Thursday, August 21, 2014

2

“Good Morning!" said Bilbo, and he meant it....

"What do you mean?" said Gandalf. "Do you wish me a good morning, or mean that it is a good morning whether I want it or not; or that you feel good this morning; or that it is a morning to be good on?"

"All of them at once," said Bilbo.


      The Hobbit




A very clever monkey can sometimes work out that if he makes the sign for "want" and the sign for "banana" there is a very good chance that his keeper will give him a banana. 

But human language is more complicated than that. A group of words means something different from what those words mean individually. And that meaning can't be found on a look-up table. It has to do with who is speaking, and who is listening, and where the conversation is happening, and in what tone of voice, and what was said earlier in the conversation, and what was meant by that particular group of words the last 99 times someone said them.

What do the words "I am going to make you an offer you can't refuse" mean?

1: I am going to make you an offer you can't refuse
2: I am going to kill your favourite horse and put the severed head on your pillow
3: I am big fan of 1970s gangster movies

I assume that the answer is "All of them together".

Hobbits understand this kind of thing. Wizards, monkeys and biologists seem not to. Wizards pretend that they can only hear the literal meaning of what you say to them. Words mean what words mean and nothing else. Teach these boys and girls facts; facts alone are what is wanted in life. Try telling a Wizard that, at the end of the day, what makes a good school is happy children and devoted teachers, and the Wizard will ask if those things are not equally important in the morning? (I have mentioned Mr Simon Heffer's guide to the English language before in these column. It is very funny indeed.)
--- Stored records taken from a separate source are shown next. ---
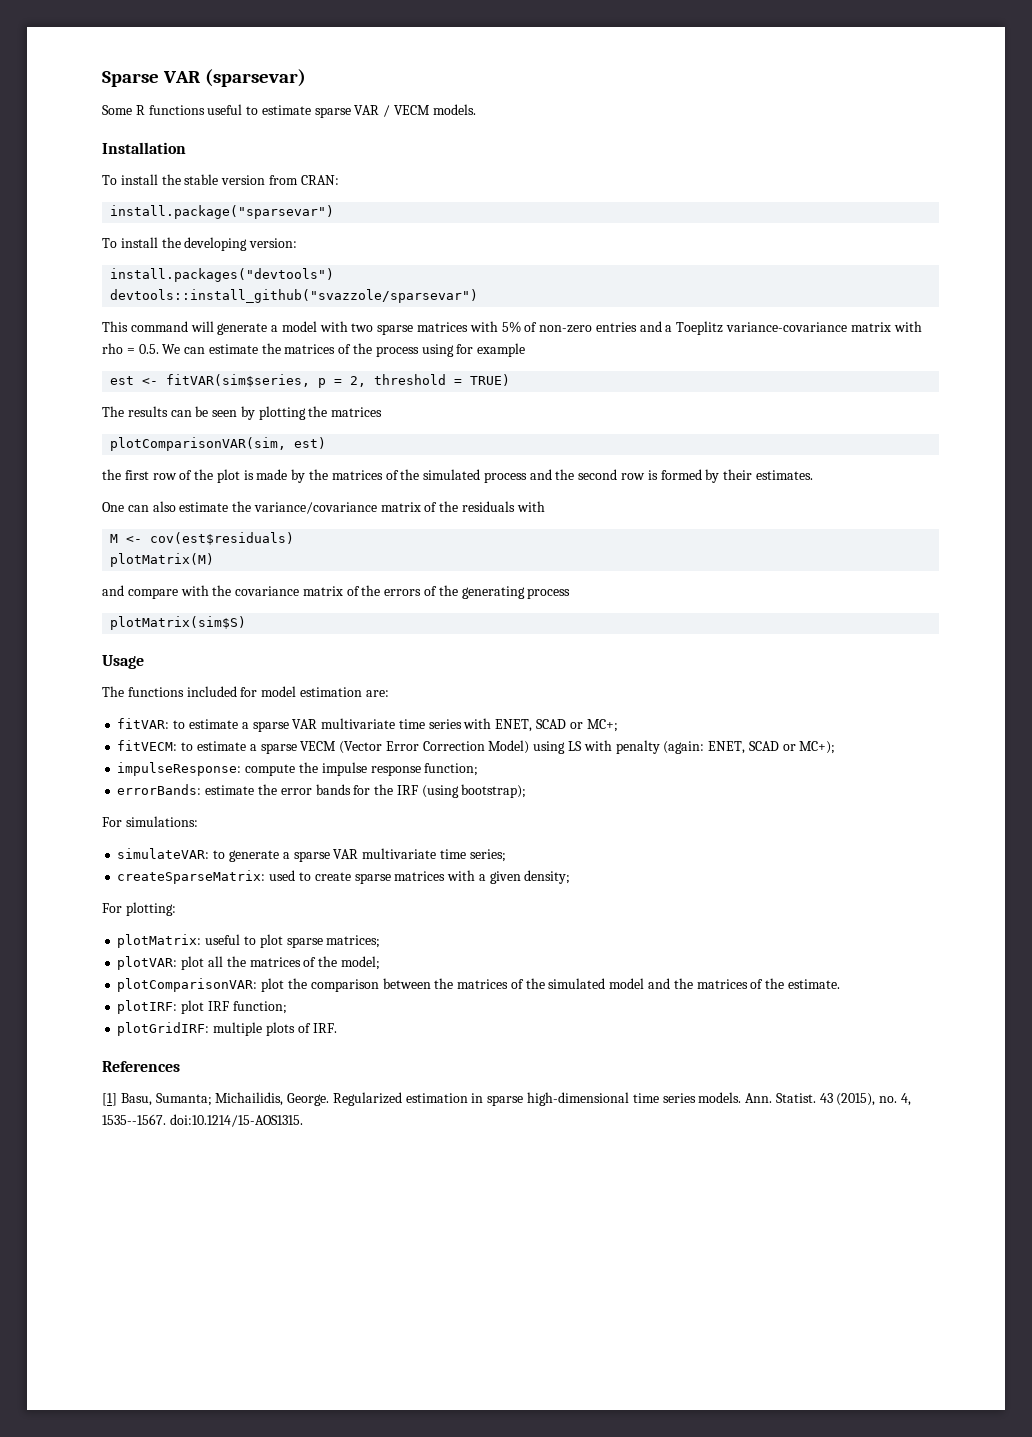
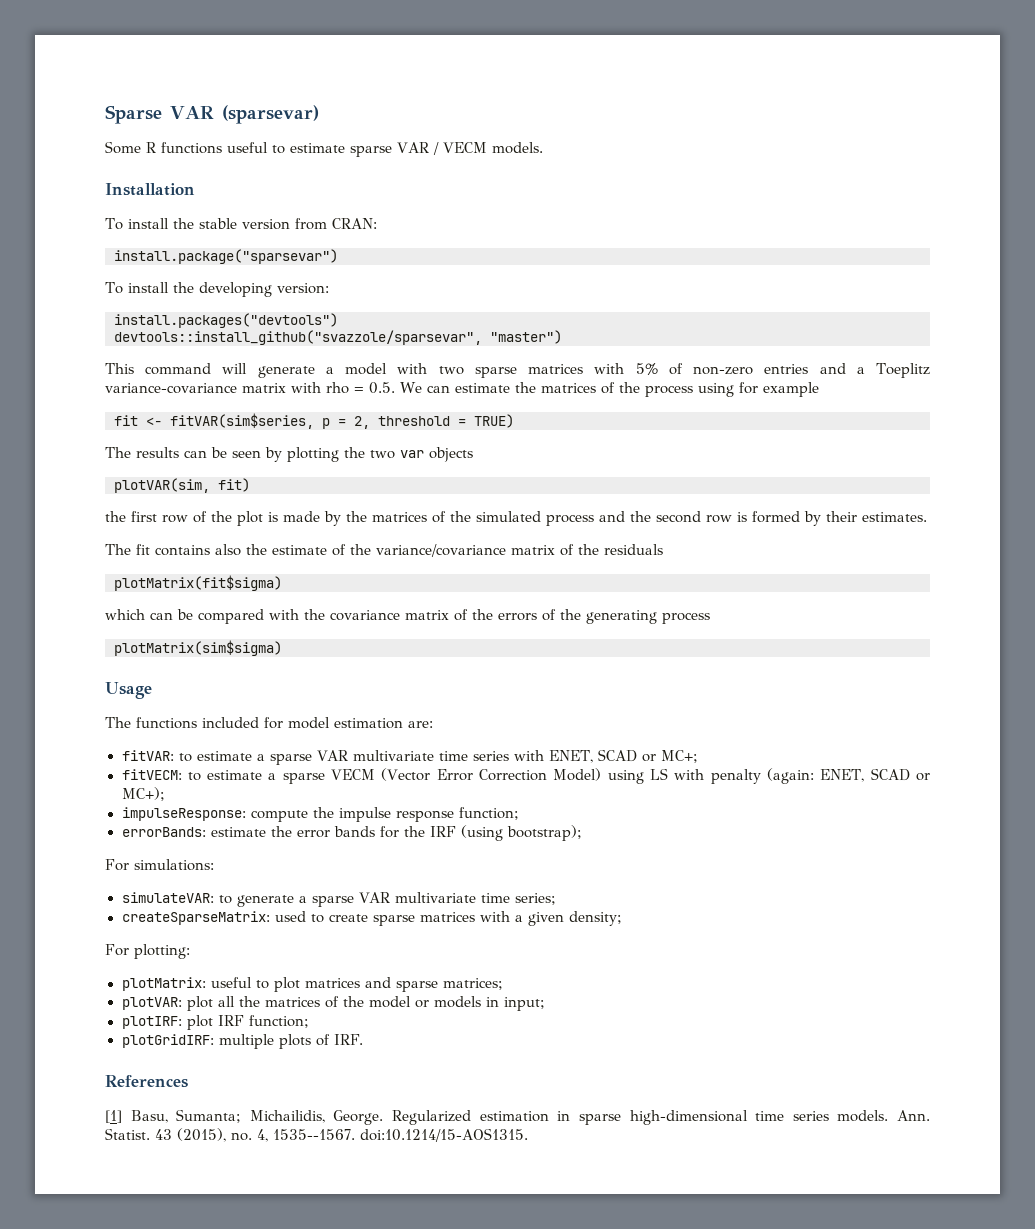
- devtools::install_github("svazzole/sparsevar")
+ devtools::install_github("svazzole/sparsevar", "master")
- est <- fitVAR(sim$series, p = 2, threshold = TRUE)
+ fit <- fitVAR(sim$series, p = 2, threshold = TRUE)
- The results can be seen by plotting the matrices
- plotComparisonVAR(sim, est)
+ The results can be seen by plotting the two var objects
+ plotVAR(sim, fit)
- One can also estimate the variance/covariance matrix of the residuals with
- M <- cov(est$residuals)
- plotMatrix(M)
- and compare with the covariance matrix of the errors of the generating process
+ The fit contains also the estimate of the variance/covariance matrix of the residuals
+ plotMatrix(fit$sigma)
+ which can be compared with the covariance matrix of the errors of the generating process
- plotMatrix(sim$S)
+ plotMatrix(sim$sigma)
- plotMatrix: useful to plot sparse matrices;
+ plotMatrix: useful to plot matrices and sparse matrices;
- plotVAR: plot all the matrices of the model;
- plotComparisonVAR: plot the comparison between the matrices of the simulated model and the matrices of the estimate.
+ plotVAR: plot all the matrices of the model or models in input;

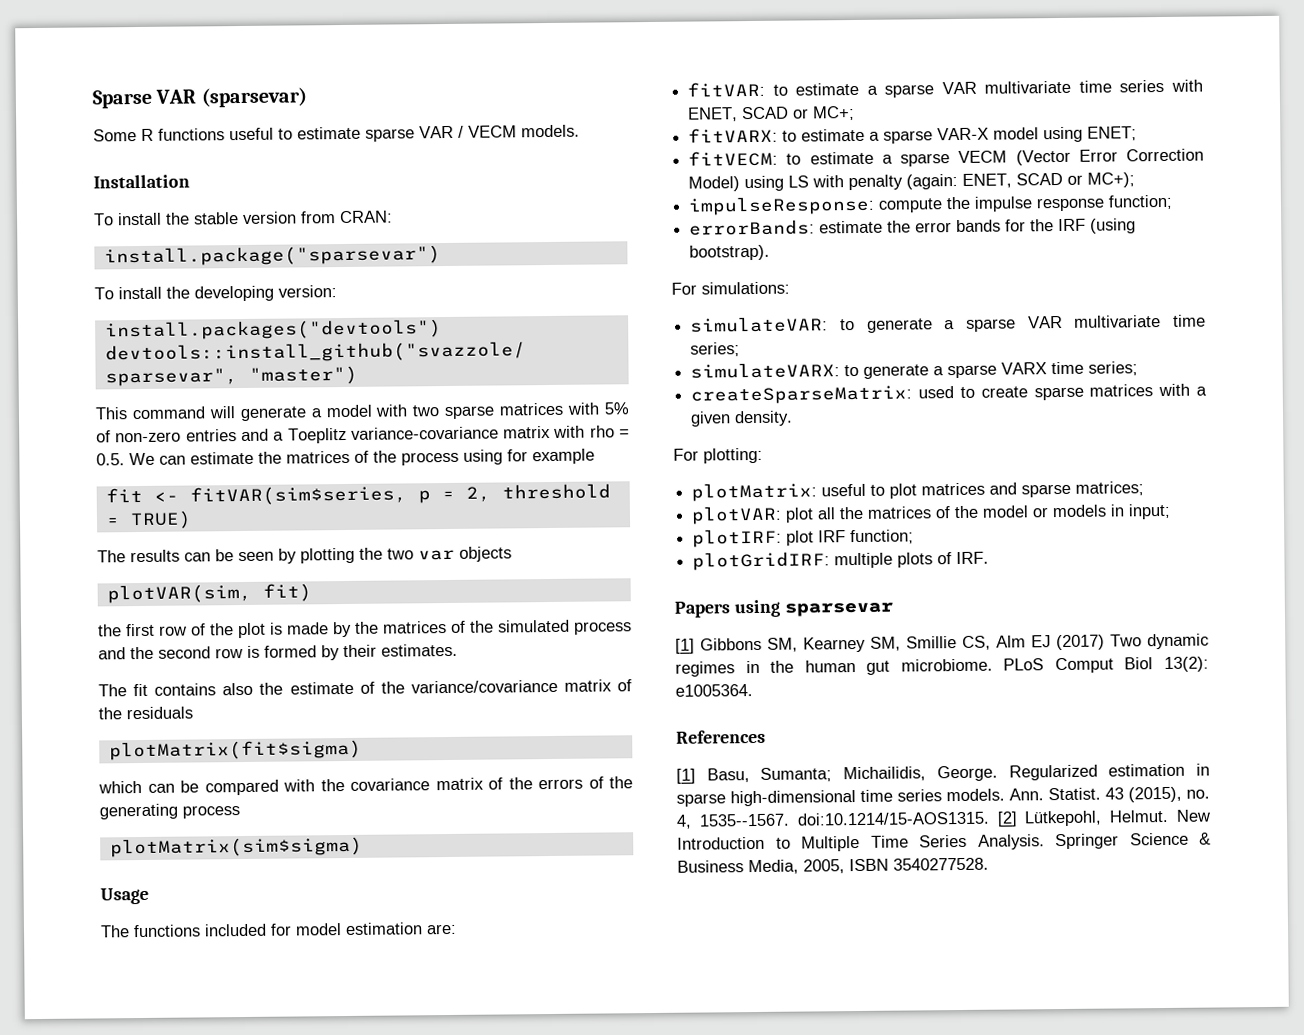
+ fitVARX: to estimate a sparse VAR-X model using ENET;
- errorBands: estimate the error bands for the IRF (using bootstrap);
+ errorBands: estimate the error bands for the IRF (using bootstrap).
+ simulateVARX: to generate a sparse VARX time series;
- createSparseMatrix: used to create sparse matrices with a given density;
+ createSparseMatrix: used to create sparse matrices with a given density.
+ Papers using sparsevar
+ [1] Gibbons SM, Kearney SM, Smillie CS, Alm EJ (2017) Two dynamic regimes in the human gut microbiome. PLoS Comput Biol 13(2): e1005364.
- 43 (2015), no. 4, 1535--1567. doi:10.1214/15-AOS1315.
+ 43 (2015), no. 4, 1535--1567. doi:10.1214/15-AOS1315. [2] Lütkepohl, Helmut. New Introduction to Multiple Time Series Analysis. Springer Science & Business Media, 2005, ISBN 3540277528.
A sensible person might perfectly well criticize "at the end of the day" on stylistic grounds: it's a cliché, it calls to mind a particular kind of sports journalists, and my comment would read better if I'd found a fresher way of expressing it. But at the end of the day, the reality is that the vast majority of people up and down the country would understand perfectly what you meant. ("We could have a very long discussion about what makes a good school, and that discussion would go on all day, but I feel sure that we would eventually reach the following conclusion....") Only a wizard could be confused by it. 

If I were to say "Hello, hello, hello: what's all this then?" I think that most Hobbits would be able to work out what the words mean. They mean something like "I have noticed you, and I want to make it clear that I am keeping and eye on you, although you haven't done anything wrong so far." But if someone does say that, it's most unlikely that that is what they mean. The words, taken together, send out a sort of signal, and they signify something along the lines of: "I am a very old fashioned police officer." But it is most unlikely that they mean that, either. Most likely, they are signalling something like "I am a character in a play which is so old fashioned that the policemen still use this kind of cliché," or, more succinctly, "Ladies and gentlemen, please do not take this play too seriously."  You can't find this out by looking up the word "Hello" in the dictionary, or studying its etymology. You can only find it out by knowing about plays and policemen. The words don't mean what they mean. There isn't anything but social context.

People sometimes use the expression "dog whistles" to describe the practice of planting phrases, innocuous in themselves, into political speeches, which the specific intention of signalling "I am on your side" to a particular segment of their audience. The late Michael Gove communicated almost entirely in signals of this kind. His actual theories about faith schools, classroom management and the examination system were more or less irrelevant: but speeches which contained words like "detention...lines...prefects...latin...eleven plus...bible...common entrance exam" signaled to some of his listeners "I am an old fashioned, nostalgic chap who thinks that everything was better in the olden days. Please make me leader of the Conservative Party." 

It may sometimes happen that someone accidentally sends out a signal of this kind without really meaning to. If you do this, the best thing to do is to say "Whoops, sorry, that wasn't what I meant at all". (If the speaker does this, the best thing for everybody else to do is to assume he's telling the truth.) Perhaps I am convinced that a group of Jewish people in Bristol are planning to vote together at a PTA meeting to make local schools celebrate Hanukkah instead of Christmas. Perhaps I am right. Stranger things have happened. But it would be silly of me to describe the situation as a "Jewish conspiracy". Because the words "Jewish" and "Conspiracy" together signal "I believe in a secret Zionist plot to rule the universe" or more succinctly "I am a racist idiot." 

"Oh, Andrew, so now I am a racist for pointing out that Mr Abrahams and Mr Cohen and Mr Joseph always vote together at school board meetings? But it's true. I can prove that it's true."

I daresay you can. But, by accident or design, you chose to use antisemitic language to express yourself. If it was by accident, then apologize and rephrase your concern using a less loaded phrase. Otherwise, I will continue to believe that you are a racist idiot. Or, at any rate, a wizard.